Neither Neutrophils nor Reactive Oxygen Species Contribute to Tissue Damage during Pneumocystis Pneumonia in Mice

Steve D. Swain,1* Terry W. Wright,2 Peter M. Degel,1 Francis Gigliotti,2 and Allen G. Harmsen1

Department of Veterinary Molecular Biology, Montana State University, Bozeman, Montana,1 Departments of Pediatrics and of Microbiology and Immunology, University of Rochester School of Medicine and Dentistry, Rochester, New York2

Received 16 March 2004/ Returned for modification 13 April 2004/ Accepted 28 June 2004

Neutrophils are implicated in the damage of lung tissue in many disease states, including infectious diseases and environmental insults. These effects may be due to oxidative or nonoxidative functions of the neutrophil or both. We examined the role of neutrophils in pulmonary damage during infection with the opportunistic fungal pathogen Pneumocystis sp. in four mouse models of neutrophil dysfunction.
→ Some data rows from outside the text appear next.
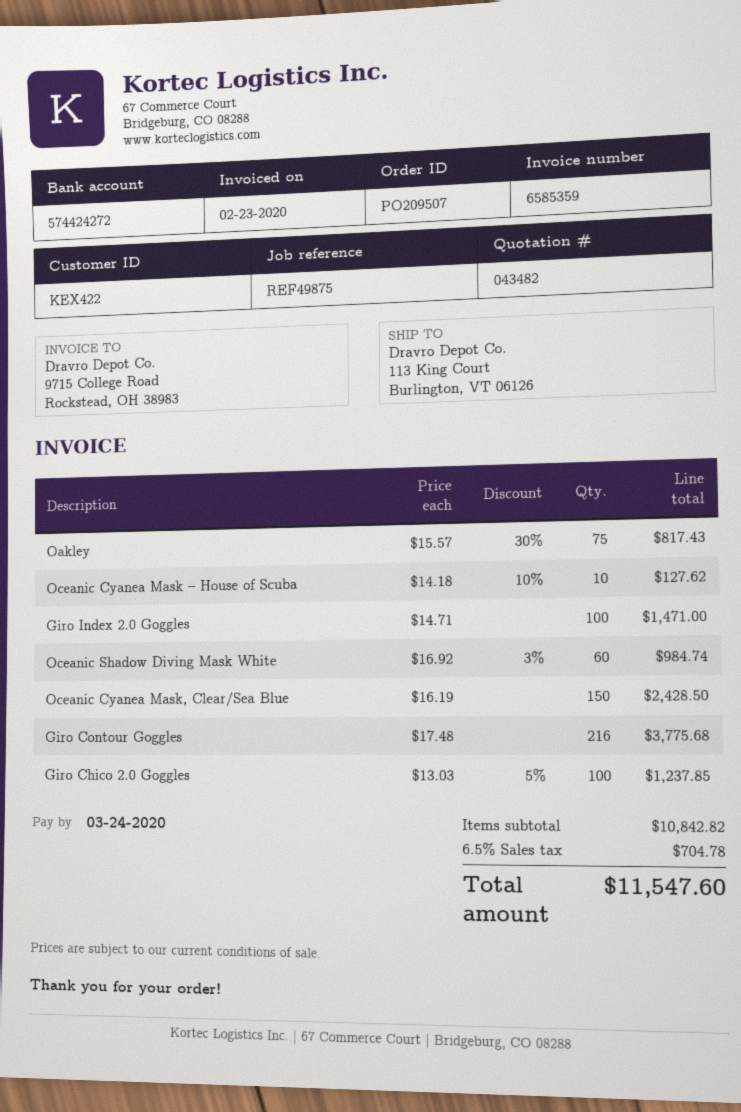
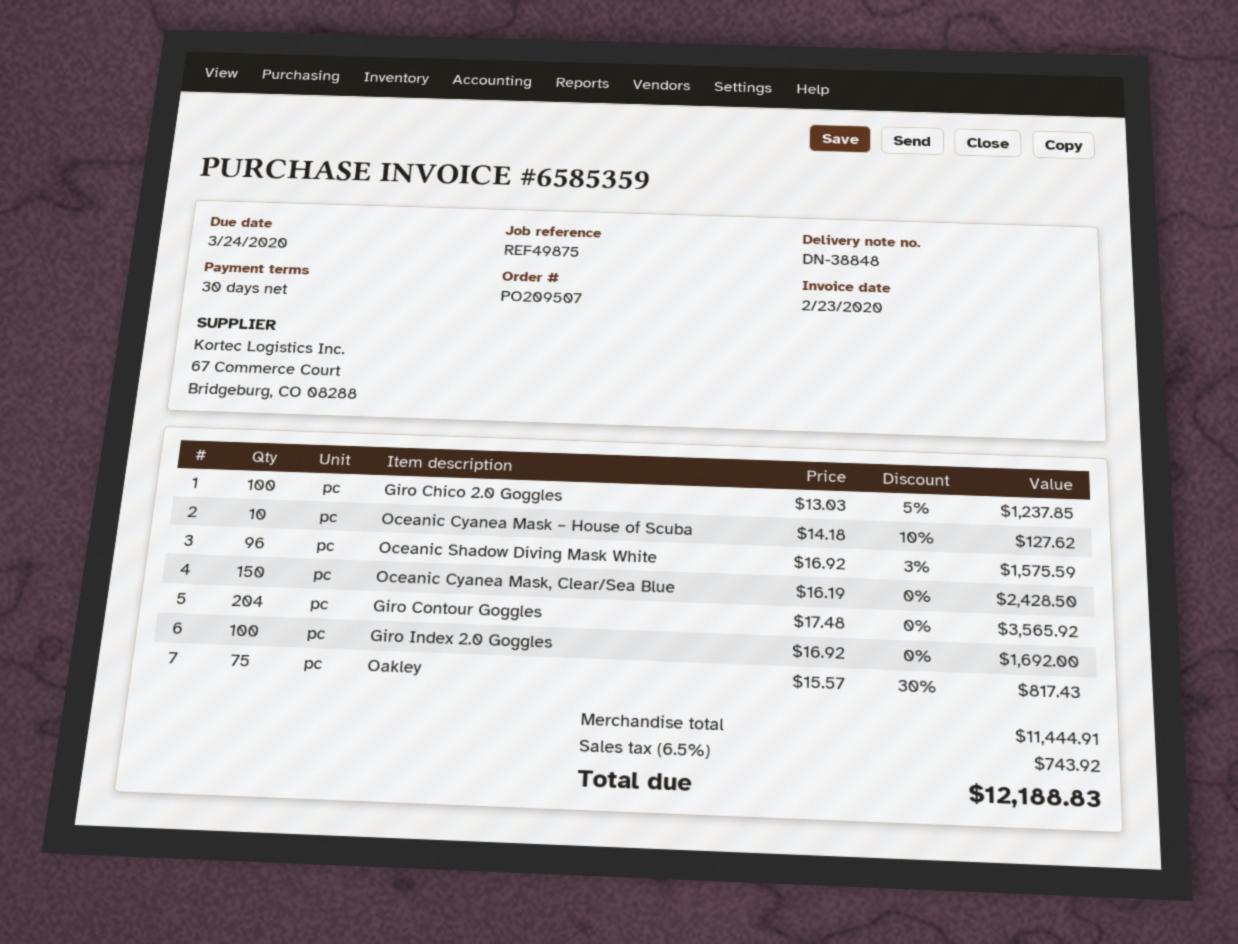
Giro Index 2.0 Goggles: 100 x 14.71 = 1471.00 -> 100 x 16.92 = 1692.00
Oceanic Shadow Diving Mask White: 60 x 16.92 - 3% = 984.74 -> 96 x 16.92 - 3% = 1575.59
Giro Contour Goggles: 216 x 17.48 = 3775.68 -> 204 x 17.48 = 3565.92
subtotal: 10842.82 -> 11444.91
tax: 6.5% = 704.78 -> 6.5% = 743.92
total: 11547.60 -> 12188.83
These were (i) a knockout of the gp91phox component of NADPH oxidase, in which reactive oxygen species (ROS) production is greatly reduced; (ii) a double knockout of gp91phox and inducible nitric oxide synthase, in which ROS and nitric oxide production is greatly decreased; (iii) a knockout of the chemokine receptor CXCR2, in which accumulation of intra-alveolar neutrophils is severely diminished; and (iv) antibody depletion of circulating neutrophils in wild-type mice with the monoclonal antibody RB6. Surprisingly, in each case, indicators of pulmonary damage (respiratory rates, arterial oxygen partial pressures, and intra-alveolar albumin concentrations) were the same in knockout mice and comparable wild-type mice. Therefore, whereas neutrophils are a valid correlative marker of lung damage during Pneumocystis infection, neither neutrophils nor ROS appear to be the causative agent of tissue damage. We also show that there is no difference in Pneumocystis burdens between wild-type and knockout mice, which supports the idea that neutrophils do not have a major role in the clearance of this organism.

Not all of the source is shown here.